Next Step, b become odd c, then $w_{[c]}=\frac{3\mathrm{a}+{1-2}^{\mathrm{p}}}{2^{\mathrm{m}+1}\times 4}$, where 2^p is the lowest bit of odd part.

$$\frac{w_{[c]}}{w_{[b]}}=\frac{3\mathrm{a}+{1-2}^{\mathrm{p}}}{4\times (a-1)}=\frac{3}{4}-\frac{2^p-4}{4\times (a-1)}<\frac{3}{4}+\frac{1}{2\times (a-1)},$$

When a is big enough, for example a>=2¹⁰+1, $\frac{w_{[c]}}{w_{[b]}}<0.751$.

This means when odd in $(\times 3+1)÷2^k$ operation sequence is big enough, next step, w_i is smaller than which multiply 0.751 in current step.

In above example, for first odd, $w_{[10001]}=\frac{7}{16}$, for other odds, $w_{[110001]}=\frac{7}{32}$, $w_{[11000011]}=\frac{15}{64}$, $w_{[1100001]}=\frac{15}{64}$, w_i for all other odds is equal to or bigger than w_i *0.5 for first odd.
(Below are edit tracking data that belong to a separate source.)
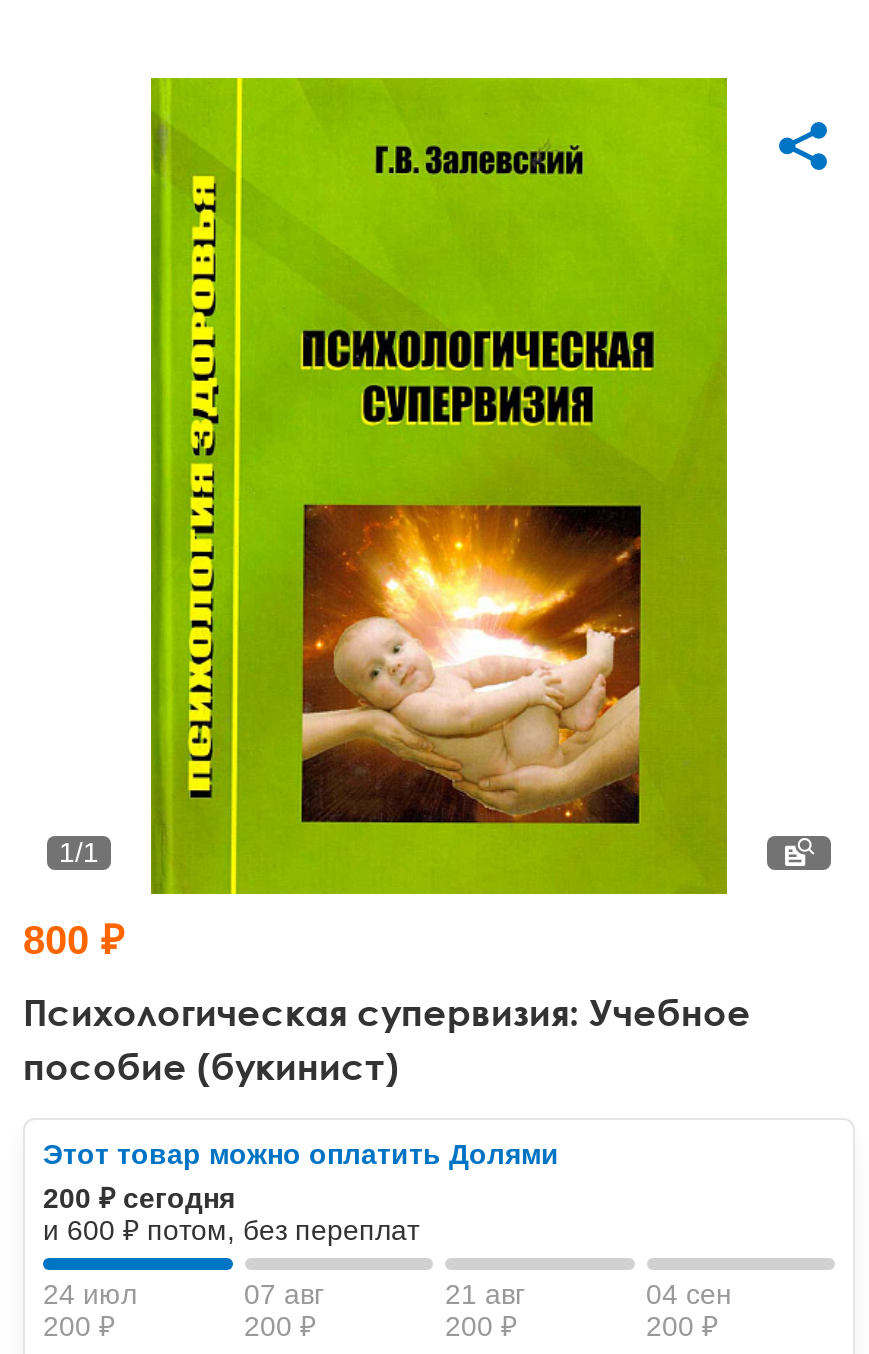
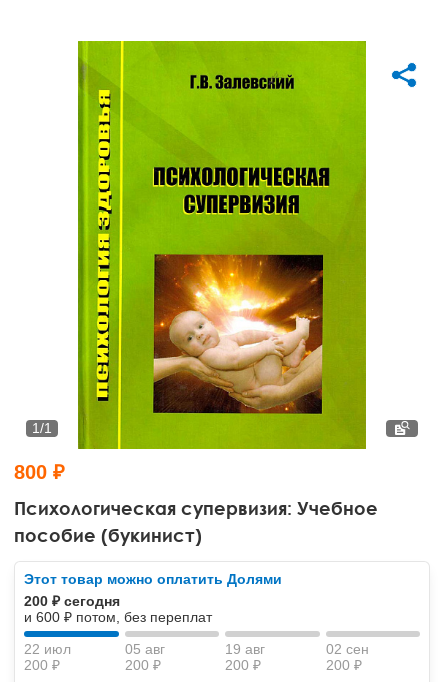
- 24 июл
+ 22 июл

- 07 авг
+ 05 авг

- 21 авг
+ 19 авг

- 04 сен
+ 02 сен
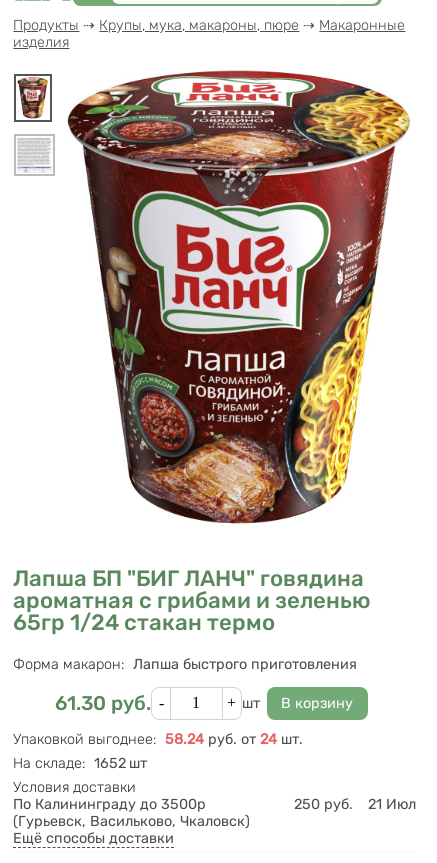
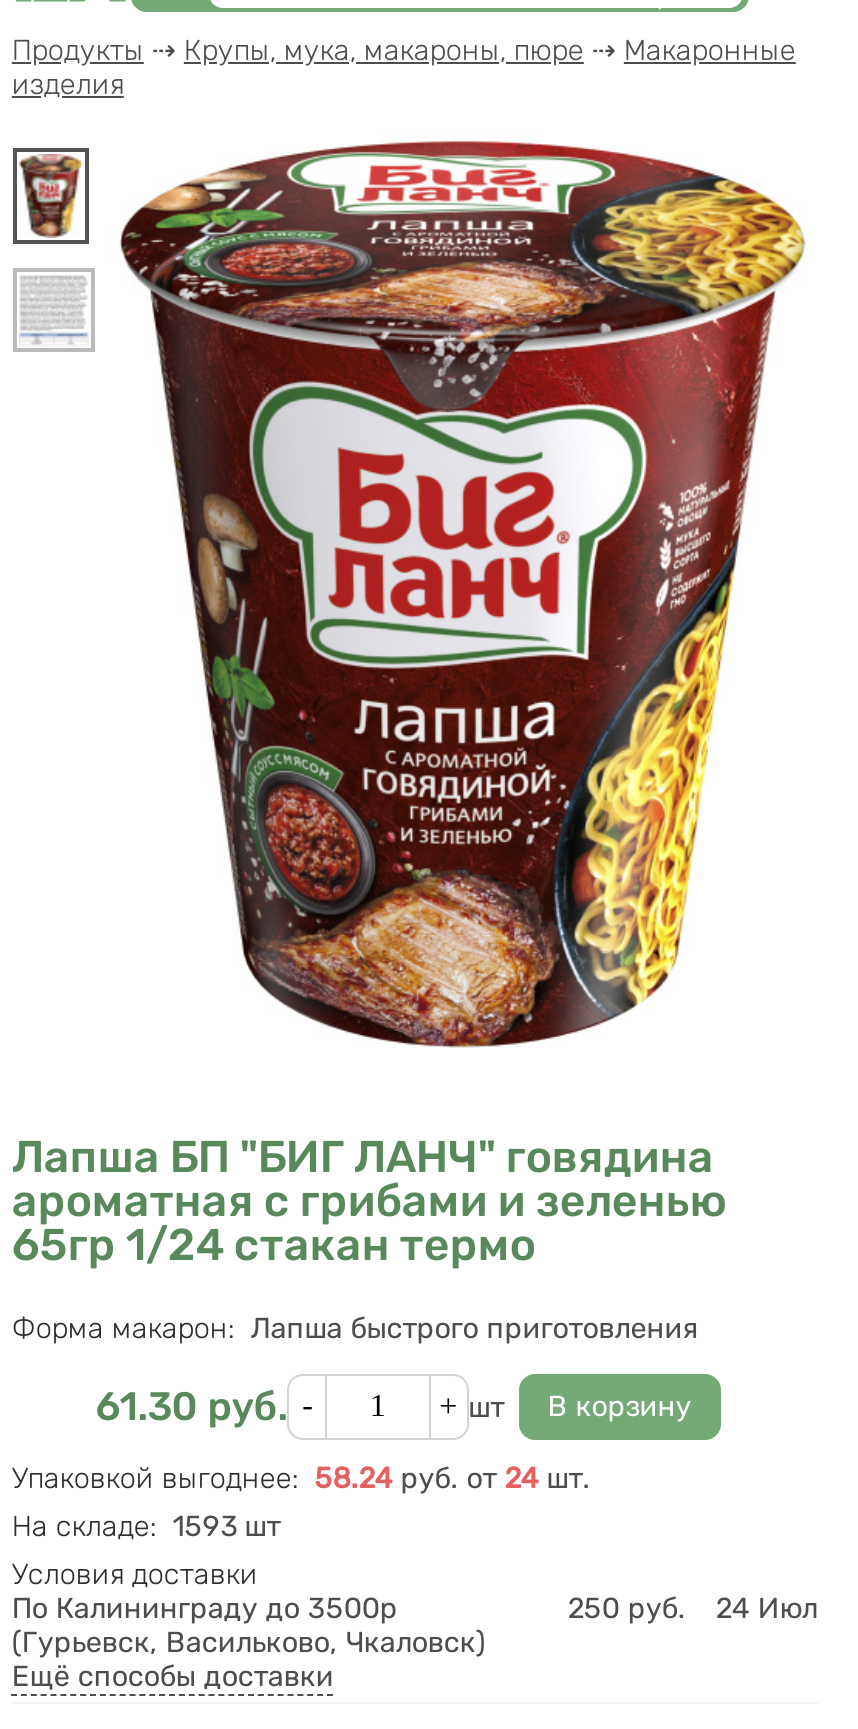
- На складе: 1652 шт
+ На складе: 1593 шт

- 250 руб. 21 Июл
+ 250 руб. 24 Июл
Any odds have this same regularity. Because when the tail part of the odds remain unchanged or insert 0(any tail position), the numerator part is same or bigger than 2 times of original, and the denominator become same or 2 times of original, when the head part(successive 1 part) of the odds add one 1, the denominator become 2 times again, then the final value should be bigger than 0.5 times than original.
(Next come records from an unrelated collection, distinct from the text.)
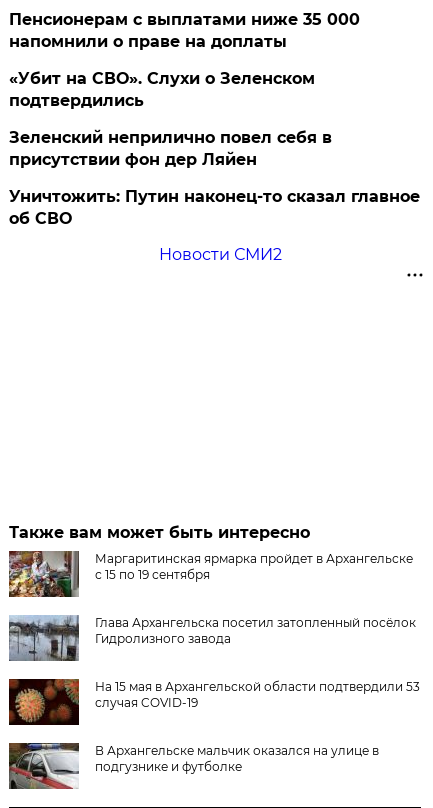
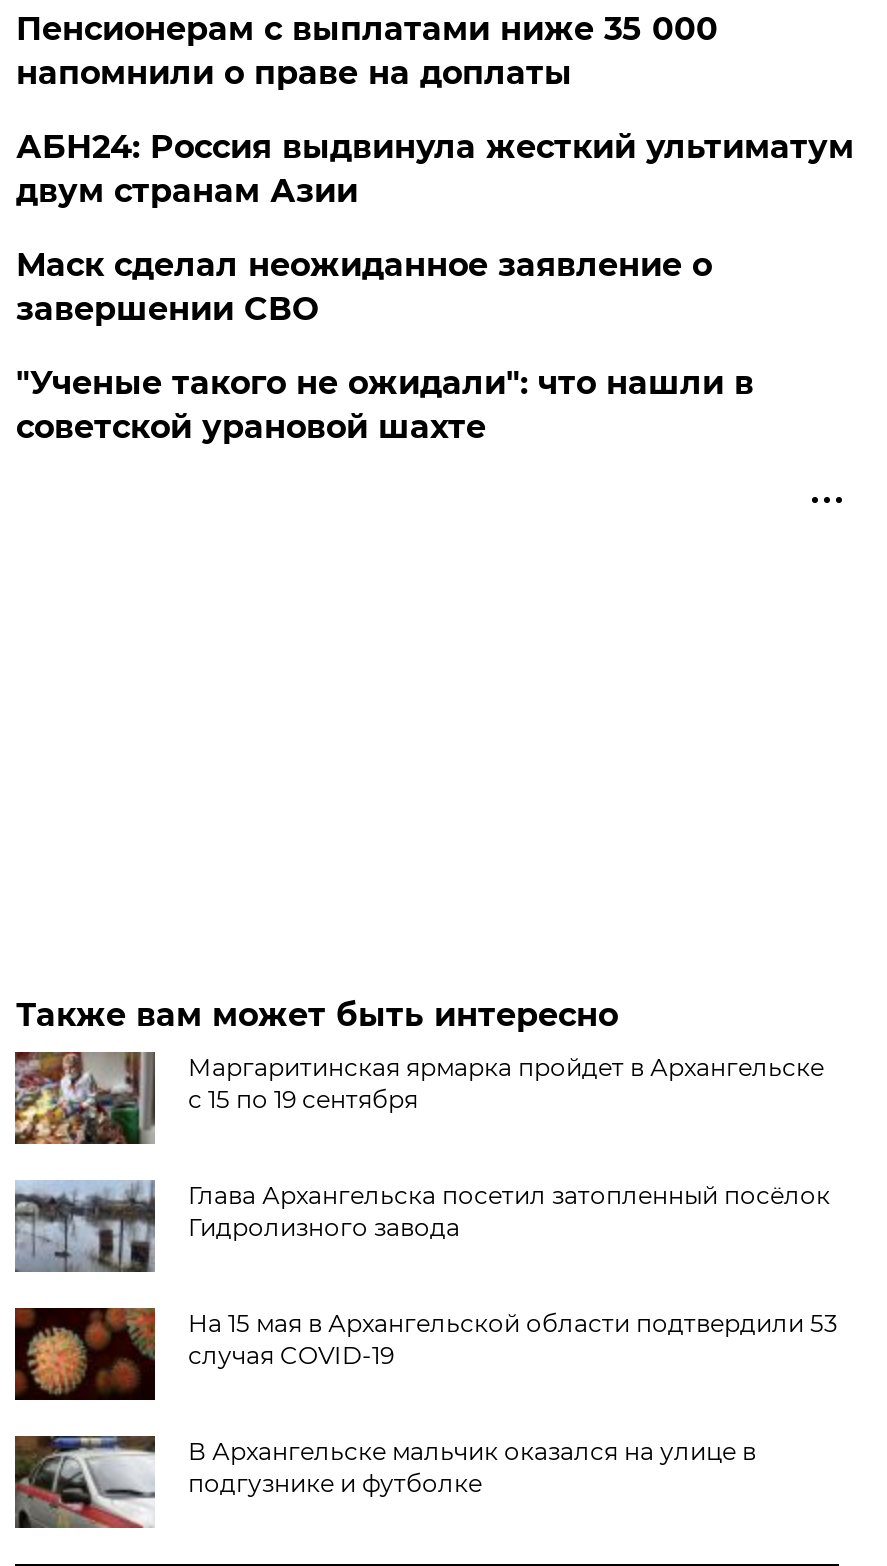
- «Убит на СВО». Слухи о Зеленском
- подтвердились
- Зеленский неприлично повел cебя в
- присутствии фон дер Ляйен
- Уничтожить: Путин наконец-то сказал главное
- об СВО
- Новости СМИ2
+ АБН24: Россия выдвинула жесткий ультиматум
+ двум странам Азии
+ Маск сделал неожиданное заявление о
+ завершении СВО
+ "Ученые такого не ожидали": что нашли в
+ советской урановой шахте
In above example, obviously, first odd could not become other odds in within 3 steps(case of huge odds is same). But 0.751*0.751*0.751=0.423564751<0.5, it is contradictious.

If steps increase, it is also not possible to become other odds, because if steps increase, count of 1 in head part should also increase, this consumes many steps, there are no enough steps left to finish the need deformation.

We know, normally if only think about varying of head part, it needs 2 or 3 steps periodly to finish adding one 1 to head part, if tail part carry one bit of 1 to head part, it minus 1 step. And tail part is not possible to carry 1 bit two times to head part when head part add two 1 successively, because each time head part add one 1 or tail part carry 1 bit to head part, highest part of tail part produces two more 0 bits, it could not produce carrying bit successively. This is to say, normally in long odd sequence, each time head part add one 1, it at least need about 2 more steps(we ignore odds needing only 1 step to add one 1 to head part in first step here, and we also ignore odds with form 10111(many many 1)..., because although this kind of odds need 2 steps to finish adding one 1 to head part successively during some steps, it decreases count of successive 1 in tail part after each step, this is not good for changing to similar 0-bits distribution).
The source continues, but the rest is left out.